Summary and implications
In a recent decision1, the High Court refused a tenant’s application for permission to appeal an arbitrator’s rent review award.
The key points to be taken from the decision are:
- The onus is on a tenant, in a rent review, to prove that the improvement works to be disregarded were carried out by the tenant, when they were carried out and at what cost;
- The courts are reluctant to intervene in disputes where the parties have already agreed to arbitrate; and
- The question of whether tenant improvement works undertaken outside the premises, but which provide a benefit to the premises, are to be disregarded for the purpose of rent review remains unanswered.
This decision leaves open the question of whether a disregard of tenant improvements applies only to works carried out to the premises or whether it extends to off-site works that benefit the premises.
Tenants must check the rent review provisions in their leases before carrying out improvement works. A failure to do so could result in these improvements being rentalised at future rent reviews.
The tenant did work to upgrade the power supply to the premises
The tenant applied for permission to appeal an arbitrator’s rent review award made in April 2010 in relation to premises on the Greenwich View Peninsula in Docklands.
The tenant wanted to convert the premises from an office to a data centre. In order to have adequate electricity to facilitate this use, the tenant had to upgrade the power supply to the premises. The tenant carried out the upgrade works, the majority of which were carried out on land outside the premises, and then operated the premises as a data centre. As a result of these improvements, the premises had a power supply 10 times greater than a standard office building.
The lease contained standard rent review wording that disregarded tenant’s improvements on rent review.

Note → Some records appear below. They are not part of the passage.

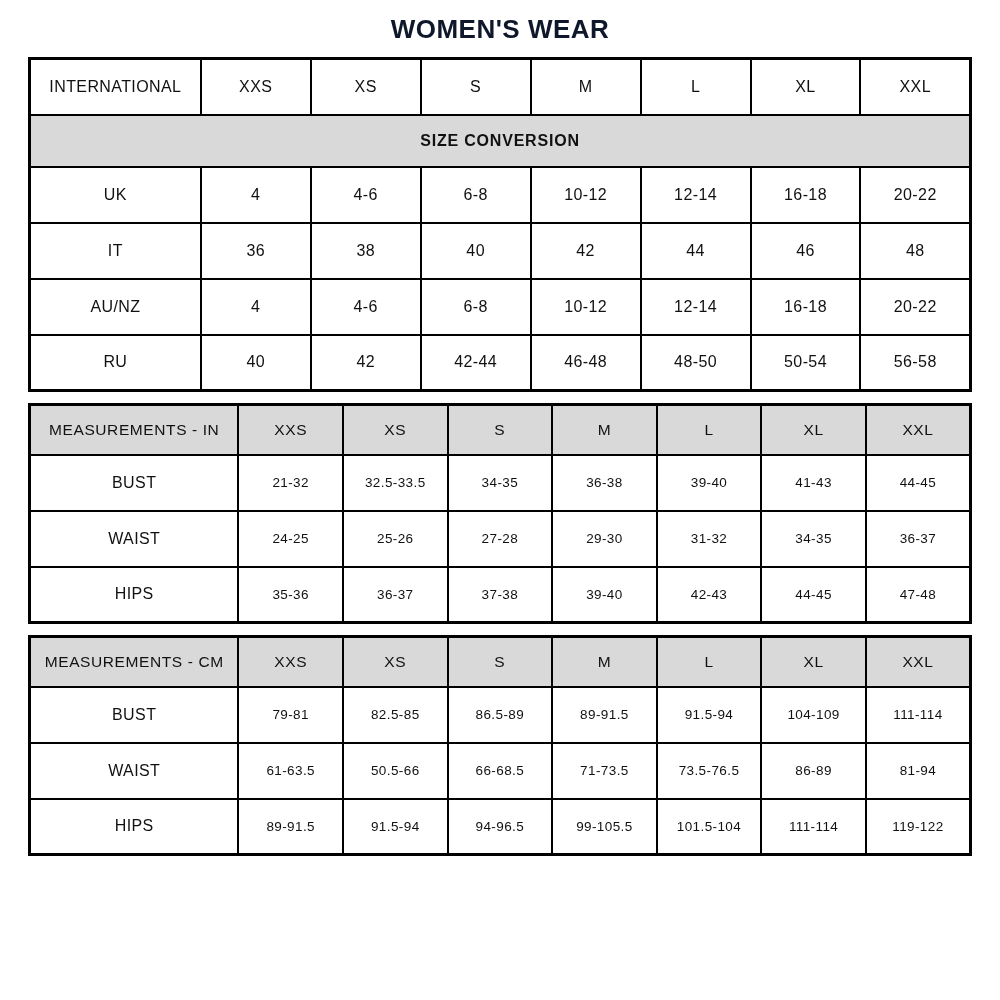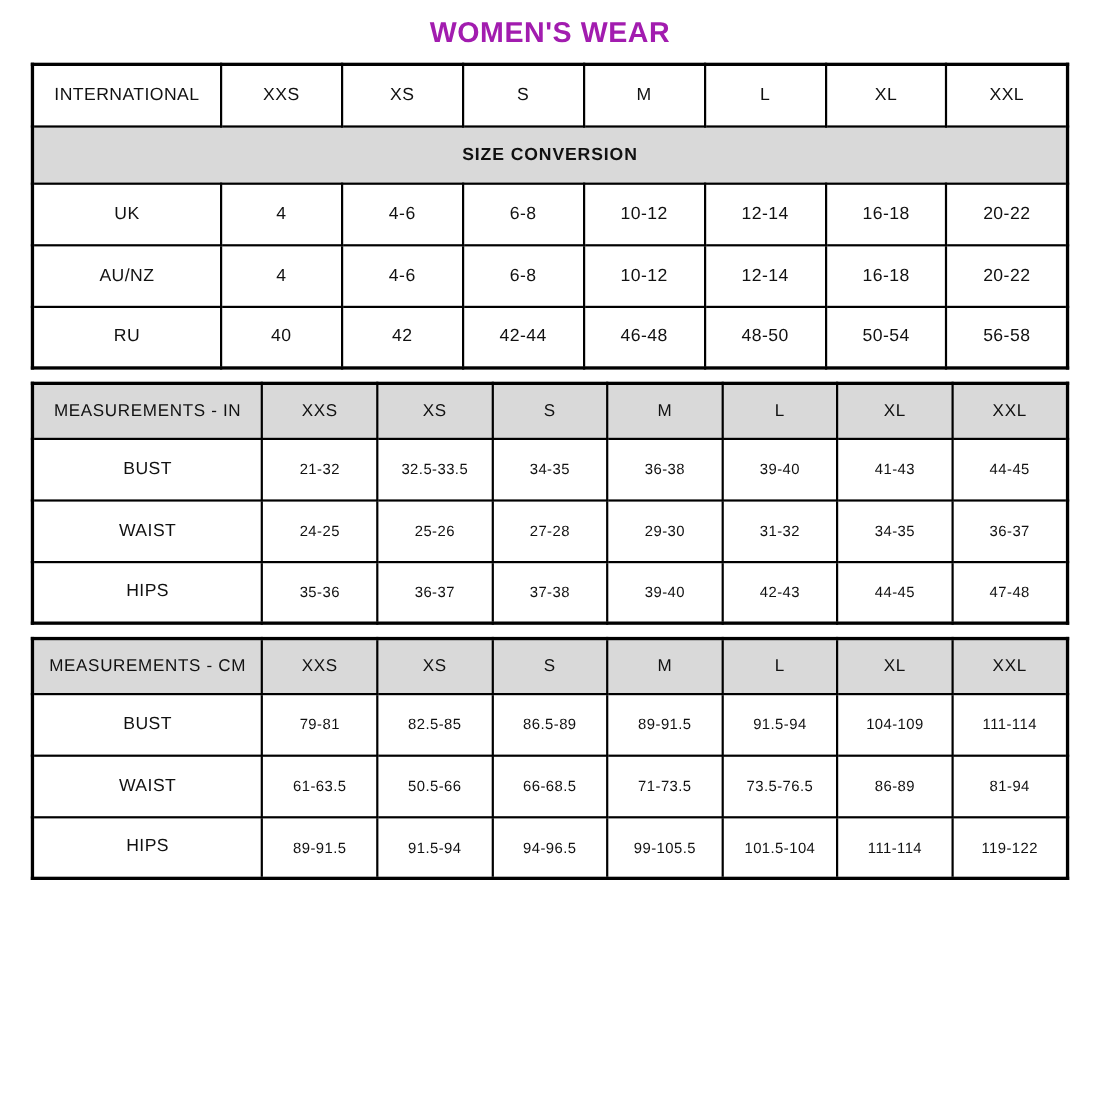--- a/index.html
+++ b/index.html
@@ -19,7 +19,7 @@
     font-size: 26px;
     font-weight: 700;
     letter-spacing: 0.5px;
-    color: #a21caf;
+    color: #0f172a;
     margin: 2px 0 12px 0;
   }
   table {

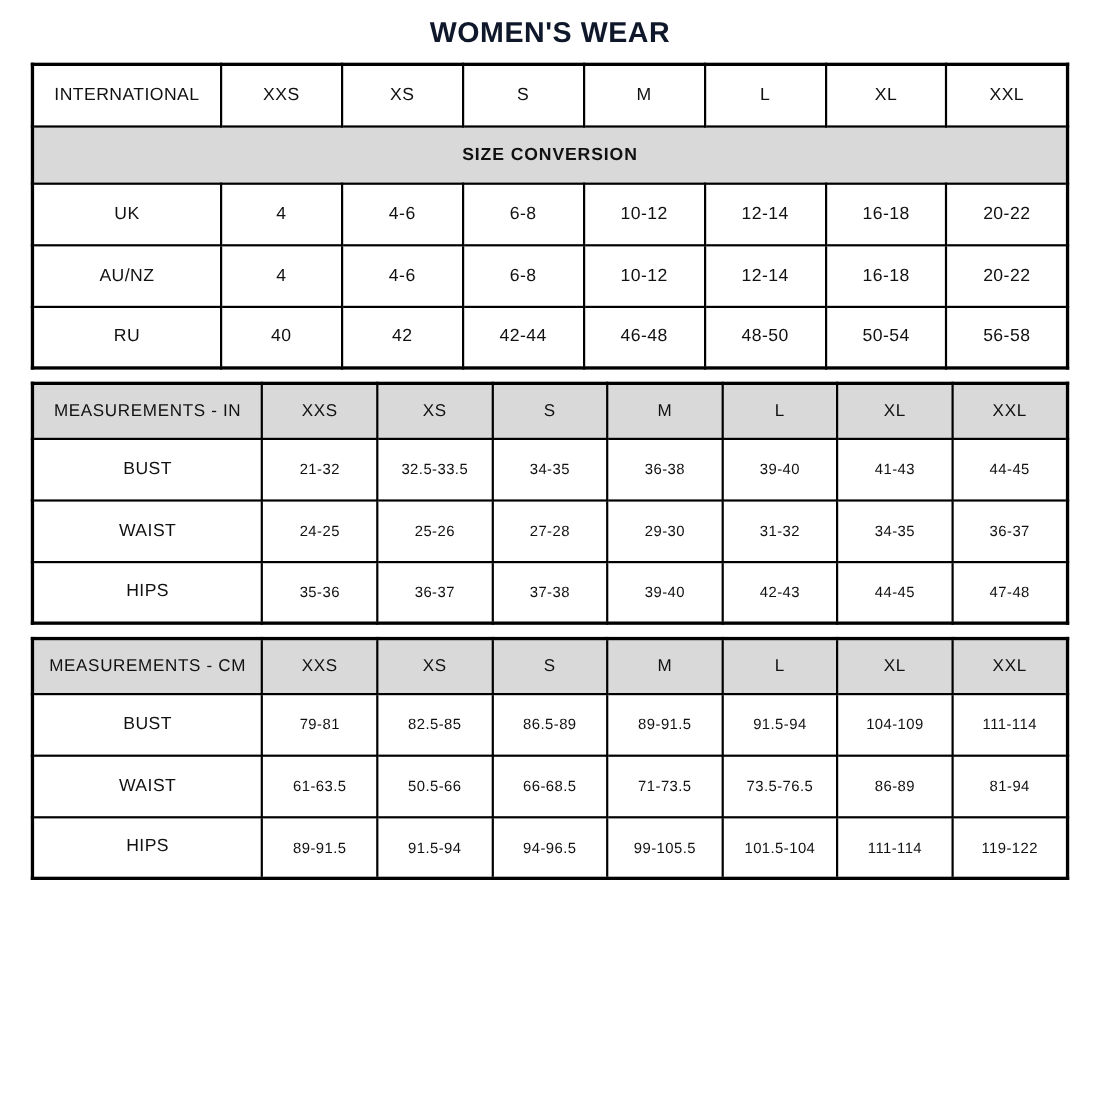--- a/index.html
+++ b/index.html
@@ -107,6 +107,16 @@
           <td>20-22</td>
         </tr>
         <tr>
+          <td class="row-label">IT</td>
+          <td>36</td>
+          <td>38</td>
+          <td>40</td>
+          <td>42</td>
+          <td>44</td>
+          <td>46</td>
+          <td>48</td>
+        </tr>
+        <tr>
           <td class="row-label">AU/NZ</td>
           <td>4</td>
           <td>4-6</td>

When the review date arrived, an arbitrator was appointed to determine the rent at which the premises might reasonably be expected to be let on the open market.
The arbitrator valued the premises on the basis of current use: this increased the rent by more than £1m
In determining the rent, the arbitrator valued the premises on the basis of its current use as a data centre (and not as an ordinary office block).

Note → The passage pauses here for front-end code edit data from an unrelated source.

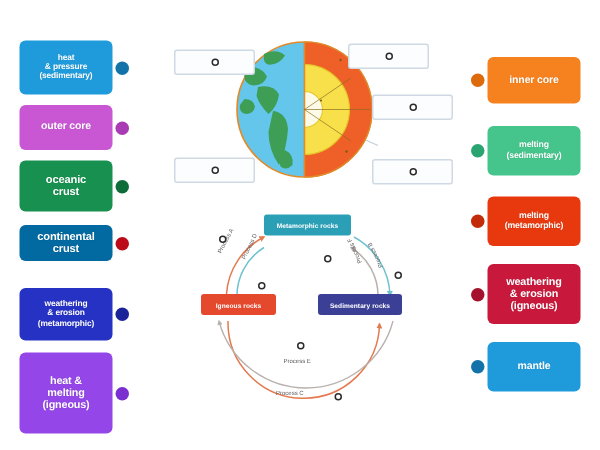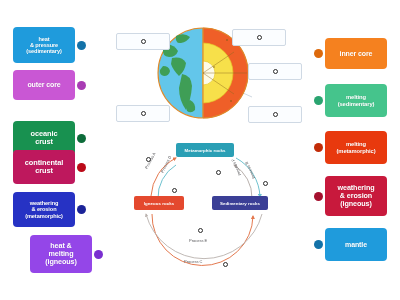--- a/index.html
+++ b/index.html
@@ -95,7 +95,7 @@
     <div class="knob right" style="background:#a93cb4;"></div>
   </div>
 
-  <div class="chip" style="left:13px;top:121px;width:62px;height:34px;background:#189150;font-size:7.4px;">
+  <div class="chip" style="left:13px;top:107px;width:62px;height:34px;background:#189150;font-size:7.4px;">
     <div>
       <span>oceanic</span>
       <span>crust</span>

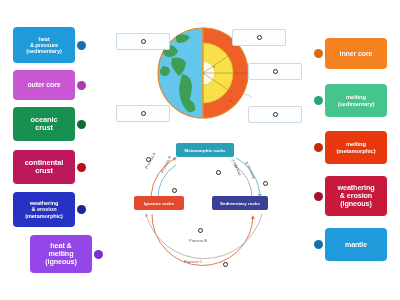--- a/index.html
+++ b/index.html
@@ -103,7 +103,7 @@
     <div class="knob right" style="background:#0d6c3a;"></div>
   </div>
 
-  <div class="chip" style="left:13px;top:150px;width:62px;height:34px;background:#be185d;font-size:7.4px;">
+  <div class="chip" style="left:13px;top:150px;width:62px;height:24px;background:#0369a1;font-size:7.4px;">
     <div>
       <span>continental</span>
       <span>crust</span>

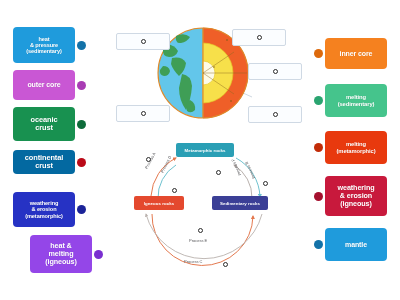--- a/index.html
+++ b/index.html
@@ -120,7 +120,7 @@
     <div class="knob right" style="background:#1b2398;"></div>
   </div>
 
-  <div class="chip" style="left:30px;top:235px;width:62px;height:38px;background:#9446e8;font-size:7.2px;">
+  <div class="chip" style="left:13px;top:235px;width:62px;height:54px;background:#9446e8;font-size:7.2px;">
     <div>
       <span>heat &amp;</span>
       <span>melting</span>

This was on the basis that use as a data centre would be available to a hypothetical tenant on the open market. As a consequence of the arbitrator’s valuation, the annual rent payable by the tenant increased by more than £1m. The tenant sought permission to appeal against the arbitrator’s award.
The tenant’s arguments
The tenant argued that the arbitrator should have disregarded the upgrade works to the power supply for the purpose of rent review in accordance with the wording in the lease.
The tenant also contended that the award was based on an error of law, as the arbitrator had failed to recognise that, without the improvement works, the use of the premises as a data centre could not continue.
The court refused the tenant permission to appeal
The High Court refused permission to appeal the award as the tenant had:
- Failed to produce any documentation dealing with the upgrade works outside the premises; and/or
- Failed to produce a schedule of improvements outlining those works that should have been disregarded upon review.
- The High Court held that the onus was on the tenant to establish:
- That the improvement works were carried out by it;
- When such works were carried out; and
- The cost of those works.2
Both the tenant and its expert had failed to provide any of this information, despite being given ample opportunity to do so. The requirement to provide evidence was clearly stated in the directions the arbitrator had given, as well as a requirement of the terms of the disregard itself.
The High Court held that as the required information had not been provided, the issues had not clearly been put to the arbitrator and this meant that the court did not have to consider the effect of the rent review provisions in the lease (i.e. the disregard).